Have you ever tried lifting a full trash can? What about two at the same time? They’re heavy! I can’t forget to mention the fact that he usually is by himself, without a helper. That means he has to drive, get out, run to get the cans, empty them into the truck, put them back where he got them, and get back in the truck just to drive further along to get out and do it again and again. It is very physical and not a lot of people can do it, rain, shine, snow, below freezing, 120 degrees, you name it!

On rare occasions, the managers have to decide that the conditions are way too dangerous to be working in. However, that just means they then have to work the following Saturday to make up for it (this goes for holidays as well). Not only do they work in any conditions, but they also work some insane hours. Sometimes when the loads are heavy, he may not get home until 8 o’clock at night. There are also times where he is done and home by 2 o’clock. The main point here is that they are not done until all the trash is picked up for that day.

You might be thinking that they must get all this overtime money on their paychecks! Unfortunately, that is not always true. You see, they are salary based pay, they make a daily wage. This means, that by law, they are not required to give overtime incentives for working more than 40 hours a week (most weeks are a minimum of 50 hours worked).

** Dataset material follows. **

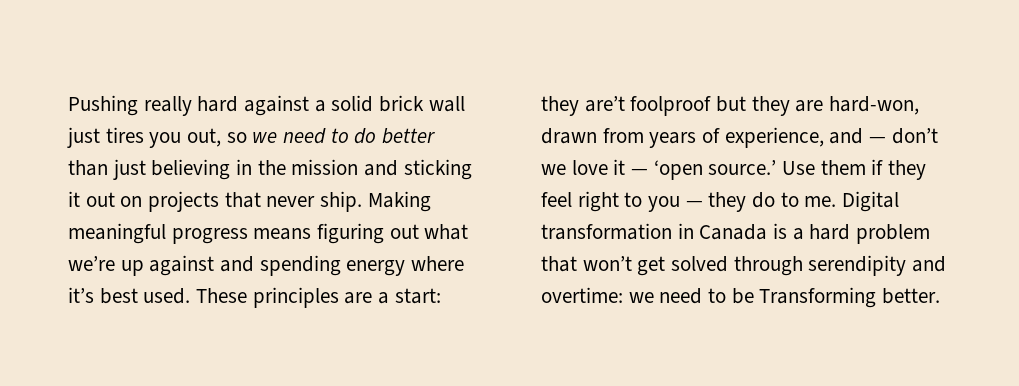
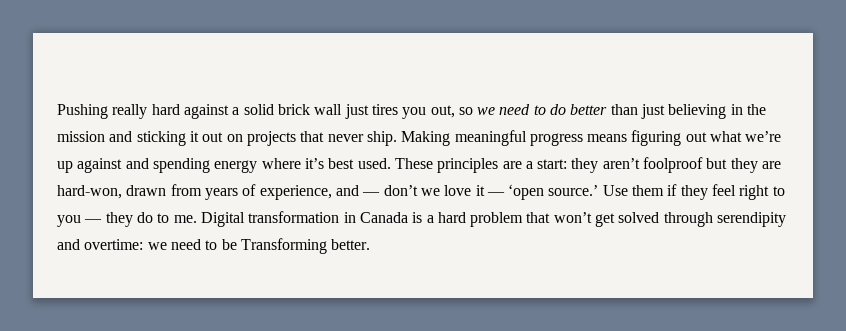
[584,96,625,112] are’t -> [602,158,640,169] aren’t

Luckily for us, my husband’s company does have overtime incentive, but it does not equal time and a half. In the long run though, the pay does allow me to stay home with our children.

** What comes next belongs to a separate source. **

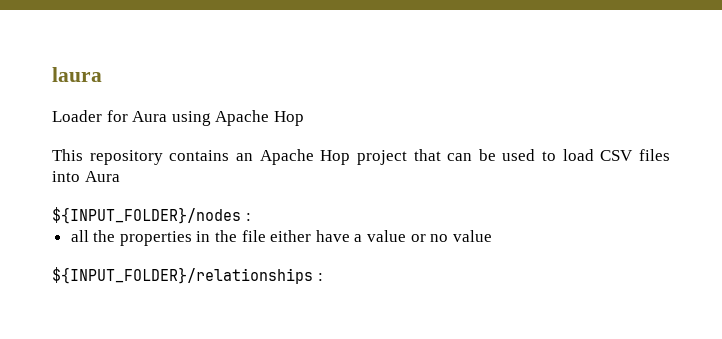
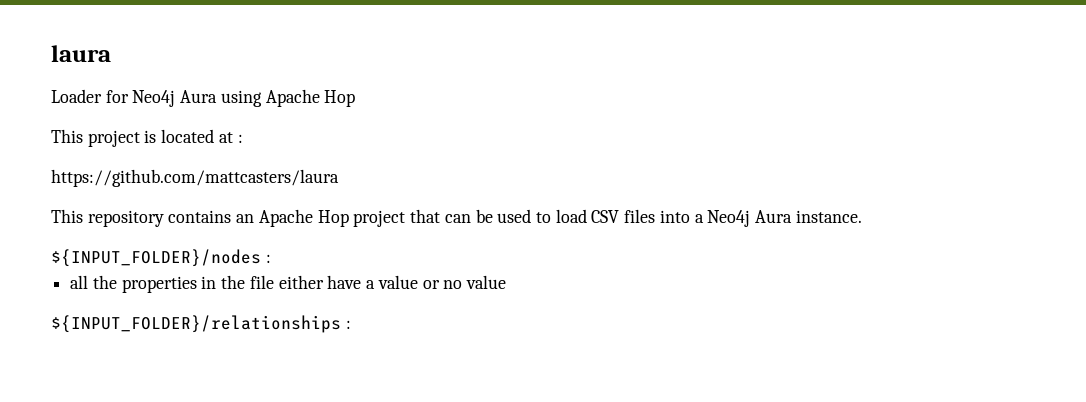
(128, 116) none -> [132,90,176,107] Neo4j
(304, 118) none -> [51,129,243,147] [51,169,339,187] // This project is located at : // https://github.com/mattcasters/laura
[84,171,120,182] Aura -> [694,210,862,227] a Neo4j Aura instance.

What is it like being married to a trash man? Well, for starters, the obvious is the smell. Yes, trash smells and so does sweat. Put those two things together and you can imagine the odor coming from my husband’s work clothes. If you are anything like me you want that washed constantly, so that it doesn’t linger in the house. Everyday I am concerned about my husband’s safety out there in that big truck. People can be very rude and impatient when it comes to waiting for the garbage truck to move.

My step dad was smashed between two garbage trucks (before we knew him) and he wound up in the hospital for a long time with many broken bones that are still affecting him today.

There are also many dangers working in bad weather conditions. For instance, in the summer time, when it feels like 120 degrees out there. Many workers wind up with heat exhaustion and you can also find them throwing up. In the winter, there is snow and ice, those trucks can be difficult to stop! Every time I see or hear on the news that there was an accident involving a truck or semi, I am frightened that it was Chris. If I can’t find out what specifically it was, I usually end up calling him repeatedly to make sure it wasn’t him.

Not only is the job dangerous, but it is very exhausting. It is so exhausting that by time he gets home, showers, eats, and makes his lunch for the next day, he is passed out on the couch. As a wife, it can be frustrating to not have the attention I want all the time from him. We also spend a lot of time talking about “the trash world” and when we are around others, that is always topic for conversation. Sometimes, I am just sick of trash! Not only is it the topic around most conversations, but he even sleep talks about it (sorry babe). I have heard from other wives that all of their husbands do the same things, almost like it is a trash requirement or something.

Although it can be frustrating for me as a wife, I am so very grateful for my husband’s job and the fact that he is willing to do that every day for us.

If you take anything away from this post let it be this; be nicer to the garbage people, have patience when they are blocking your path, and please, for the love of pearl, do not get in your trash cans!